Avevo trascorso la mattinata rannicchiata sotto le copertine. Di tanto in tanto avevo udito la porta scricchiolare aprendosi e i piccoli passi della nonna risuonare per tutta la camera. Lo aveva fatto un paio di volte per controllarmi e, nonostante sapesse che fossi ormai sveglia da un pezzo, aveva finito per lasciarmi crogiolare nel calore del mio letto.


Non so dire con precisione quando decisi di alzarmi, forse fu quando iniziai a sentire i primi crampi allo stomaco o quando la pipì iniziò a premere più del dovuto. Probabilmente la combinazione di entrambi i due fattori, così, mi feci coraggio e – afferrato per un braccio il peluche di Captain America – mi avviai al piano di sotto.


L’odore di pancakes e sciroppo d’acero mi invase le narici non appena spalancai la porta della mia cameretta. Quello che mi fece precipitare al piano di sotto, però, non fu quel delizioso profumino, ma la voce familiare di mio padre. Un sorriso si allargò sulle mie labbra mentre a uno a uno scendevo i gradini facendo attenzione a non inciampare nella mia vestaglietta con i fiorellini. Non sarebbe stato carino ruzzolare per le scale proprio il giorno del mio compleanno, avrei lasciato quell’entrata trionfale per un altro giorno.


Quando, finalmente, scesi l’ultimo gradino corsi in direzione della cucina e fu lì che lo vidi.


“Papà!” strillai correndogli incontro.


Un secondo più tardi mi ritrovai con le mie piccole braccia strette intorno al suo collo. Prima di addormentarmi la sera precedente avevo espresso due desideri: uno sapevo già che sarebbe stato impossibile da realizzare, ma il secondo era appena stato esaudito. Probabilmente non c’era bambina più felice della sottoscritta in quel momento.


“Tanti auguri tesoro…”


Lo aveva sussurrato al mio orecchio stringendomi forte forte e, per un attimo, avrei anche potuto scomparire in quell’abbraccio.


“Sei tornato!”


“Non avrei mai e poi mai potuto perdermi il tuo compleanno!” aveva detto dandomi un buffetto sulla guancia.


“Abbiamo preparato una torta enorme con la nonna…”


Lo avevo sussurrato con una punta di orgoglio nella voce allargando le braccia per dare più enfasi alle mie parole. Certo, in realtà io avevo più che altro sparso farina per tutta la cucina e seminato di Smarties l’intera superficie della torta, ma tecnicamente anche questo significava cucinare, no?


“Allora credo proprio che assaggerò un pezzo di torta e poi potrai avere il tuo regalo.”


I miei occhi finirono per sgranarsi a quelle parole e le manine stringersi sul corpicino del mio peluche.


“Davvero?!?”


“Si, davvero, ma dovrai andarti a vestire perché tecnicamente il tuo regalo era un po’ troppo grande per essere incartato…” aveva sorriso divertito.


“Ooooooh… che cos’è?”


“E’ una sorpresa, non posso dirtelo. Avanti, torta e poi a vestirsi.”

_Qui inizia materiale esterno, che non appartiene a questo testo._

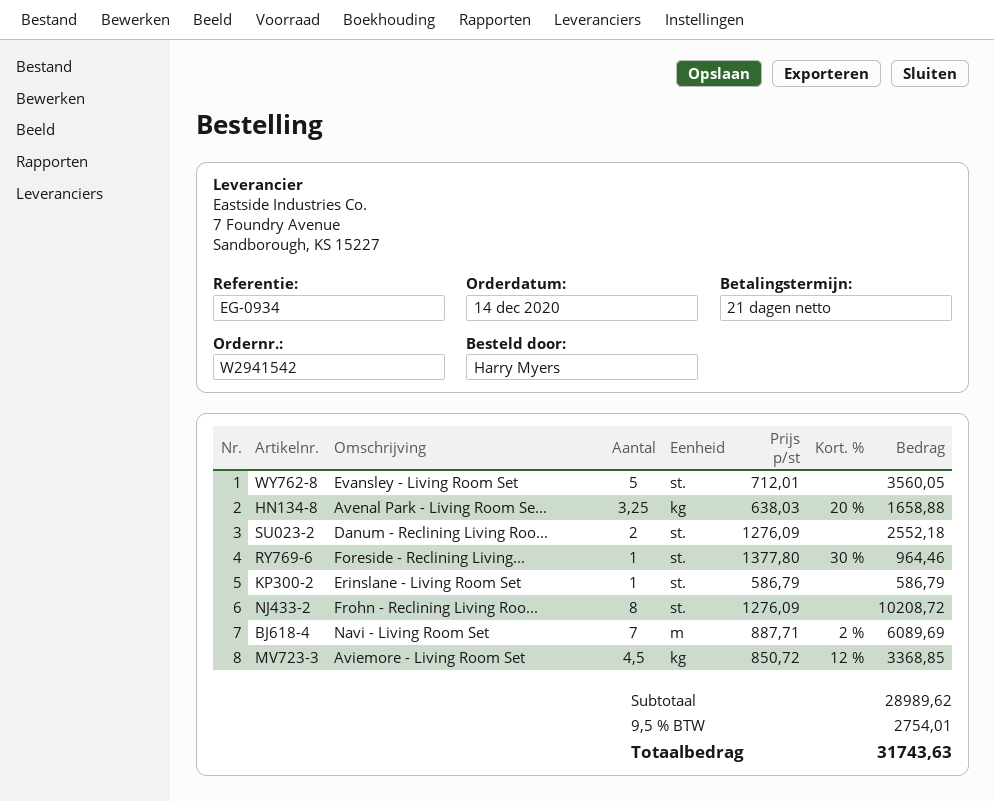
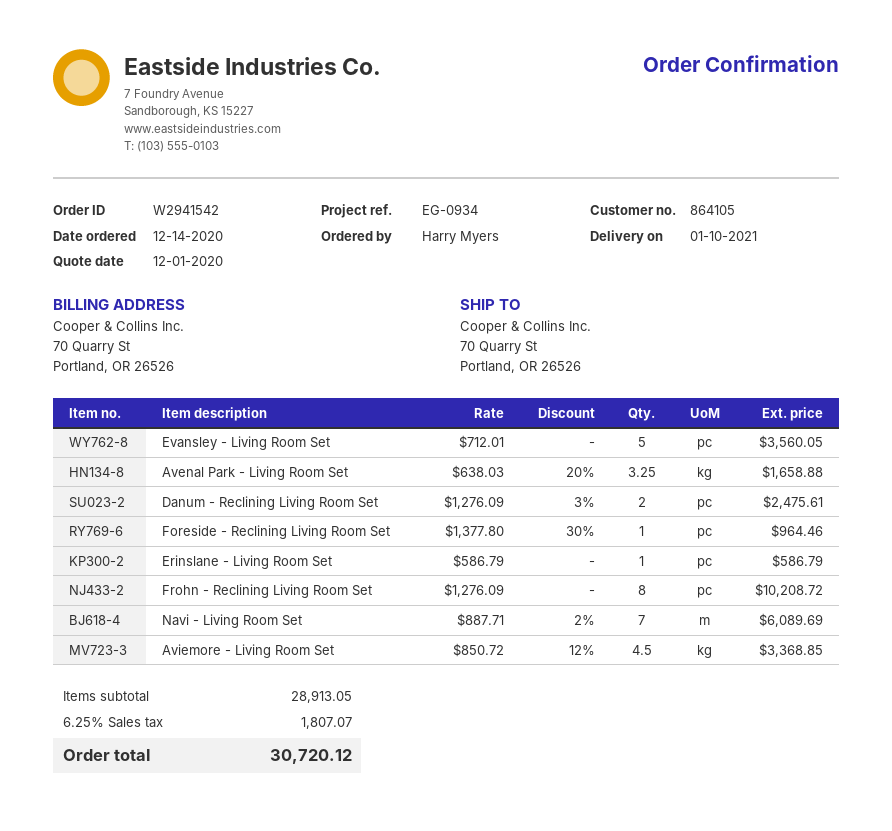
Danum - Reclining Living Roo...: 2 x 1276.09 = 2552.18 -> 2 x 1276.09 - 3% = 2475.61
subtotal: 28989.62 -> 28913.05
tax: 9.5% = 2754.01 -> 6.25% = 1807.07
total: 31743.63 -> 30720.12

Lo aveva detto con un che di autoritario, come suo solito anche se quella volta stava solo cercando di tenermi ancora di più sulle spine. Io, in ogni caso, non me lo feci ripetere due volte. La mia curiosità stava raggiungendo picchi non ancora raggiunti in precedenza e, intenta a capire cosa fosse quella sorpresa talmente enorme da non poter essere contenuta in uno scatolo, dimenticai per un attimo che – per la prima volta in sei anni di vita – quel giorno mancasse un pezzo davvero importante della mia vita.








Dopo aver divorato un’intera fetta di torta e gli innumerevoli tentativi della nonna di sistemarmi i capelli in una treccia ordinata, eravamo finalmente usciti di casa. Erano dieci minuti buoni che eravamo immersi nel traffico della città e avevo cercato di pazientare, fino a che non avevo esaurito la pazienza. Considerato che noi bambini non siamo di certo famosi per la nostra pazienza, men che meno io, quello era stato praticamente un record.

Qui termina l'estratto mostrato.